Fuimos compañeras hace tres años cuando yo cubría la alcaldía de Nueva York. En su cara se reflejaba lo que pensaba. Sus columnas hablaban de justicia social, una mujer de izquierda. Siempre cuestionada por su ideología. En Perú, incluso por su secuestro en 1984 durante unas horas por el Movimiento Revolucionario Túpac Amaru (Mrta) cuando trabajaba para el canal de televisión Frecuencia Latina, creando un nuevo estilo de narrar las noticias en directo. Y en su ciudad adoptiva —porque Vicky es ciudadana estadounidense— tampoco se libró de las críticas por sus posturas liberales que no ocultaba.

Nacida hace 55 años en una familia humilde de Cuzco. Clara, abierta, sonriente, atractiva, con su melena larga y rizada, que escribía en el teclado con dos dedos y vestía con ropa de colores. Que iba a clases de pintura, seguía por conciertos a su hijo menor, un prodigio del piano, y cocinaba cebiche, siempre que podía. Desde hace un tiempo menos: para ahorrar, porque no sabía cómo iba a pagar la matrícula del adolescente si éste no recibía una beca.

Waldo Mariscal, su hijo mayor, un arquitecto de 38 años, contesta el teléfono. Para negar cada una de las acusaciones: “Yo no veo la luz, no tenemos un buen abogado, sólo un defensor público”. No hay dinero con qué pagar. Ese es el problema, me cuenta. La casa está destrozada, comenta. Hay cámaras ocultas hasta en los inodoros, el teléfono está intervenido. “Esto parece una película de Alfred Hitchcock. Es horrible”.

El domingo en la noche, cuando Vicky, su hijo de 17 años, y su segundo esposo, Juancho Lázaro —un uruguayo que hablaba con acento el español y naturalizado peruano— regresaban de una fiesta, su vehículo fue interceptado por dos unidades del FBI. Leo el documento de la investigación realizada desde los años 90 y presentada en la Corte de Nueva York.
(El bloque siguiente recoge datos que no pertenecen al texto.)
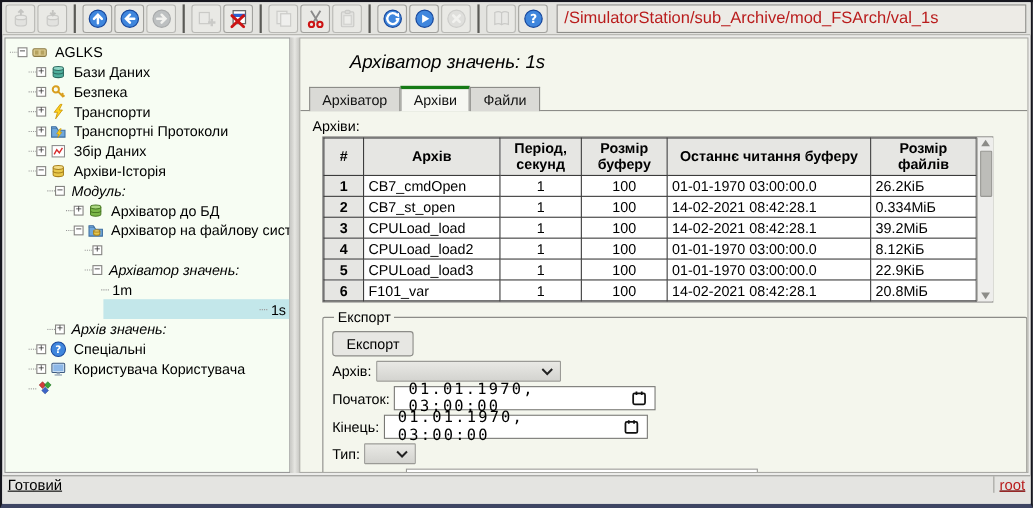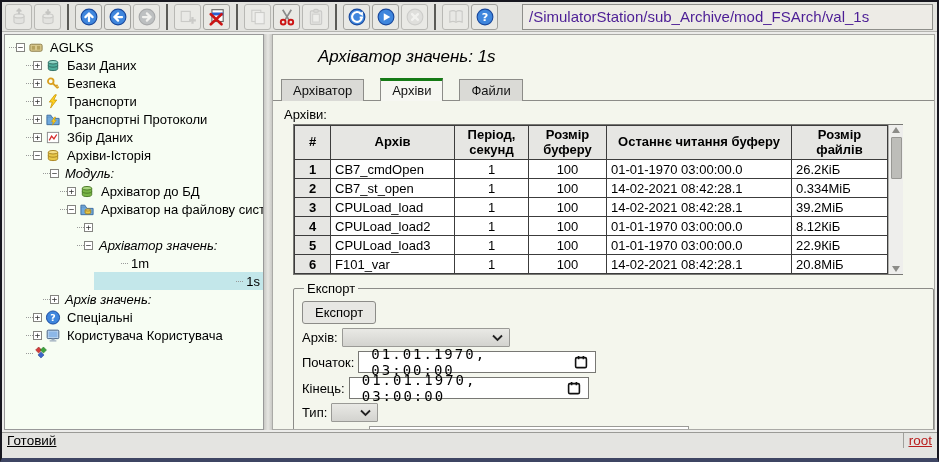"/SimulatorStation/sub_Archive/mod_FSArch" .address { color: #4c1d95 -> #b91c1c; margin-left: 22px -> 6px }
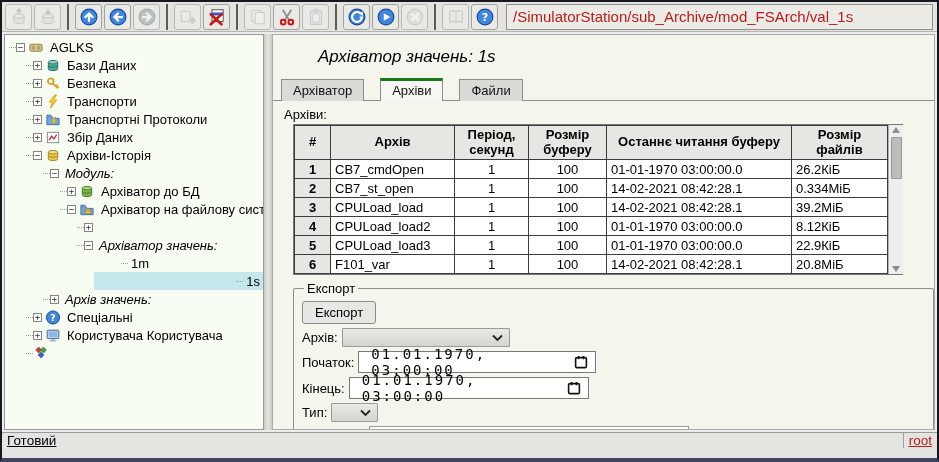"Архіватор" .tab { margin-right: 16px -> 0 }
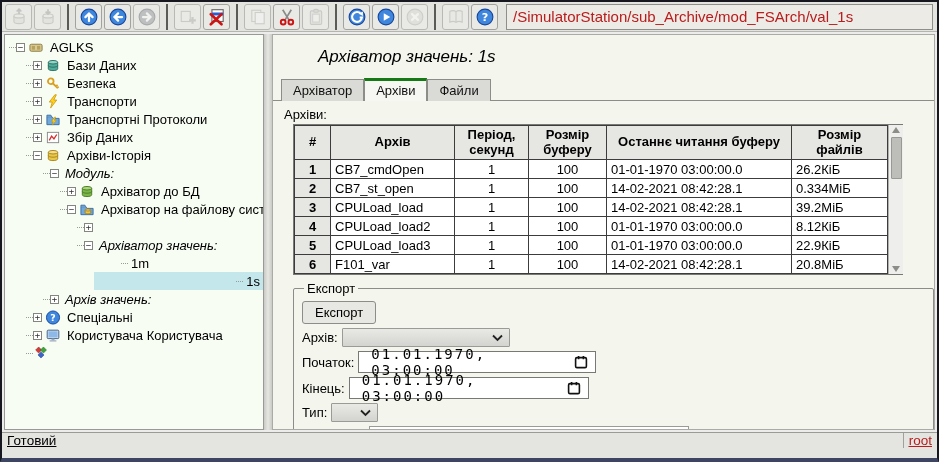"1m" div.tree-row { padding-left: 116px -> 87px }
Y ahí Vicky y Juancho son agentes de la Federación Rusa, que recibieron entrenamiento intenso en lenguas, escritura invisible y telecomunicaciones, antes de llegar a Estados Unidos.

Es más, se dice que Peláez recibió un paquete con dinero en 2000 en un parque de un país suramericano de un representante del gobierno de Rusia. Y que su esposo también recibió dinero en 2007. Cuanto más leo pienso que estoy sumergida en una película del Agente 007. Aunque la Vicky que yo conocí se queda bastante atrás. La película sigue hoy con su comparecencia a la corte. Podría pasar 20 años tras las rejas.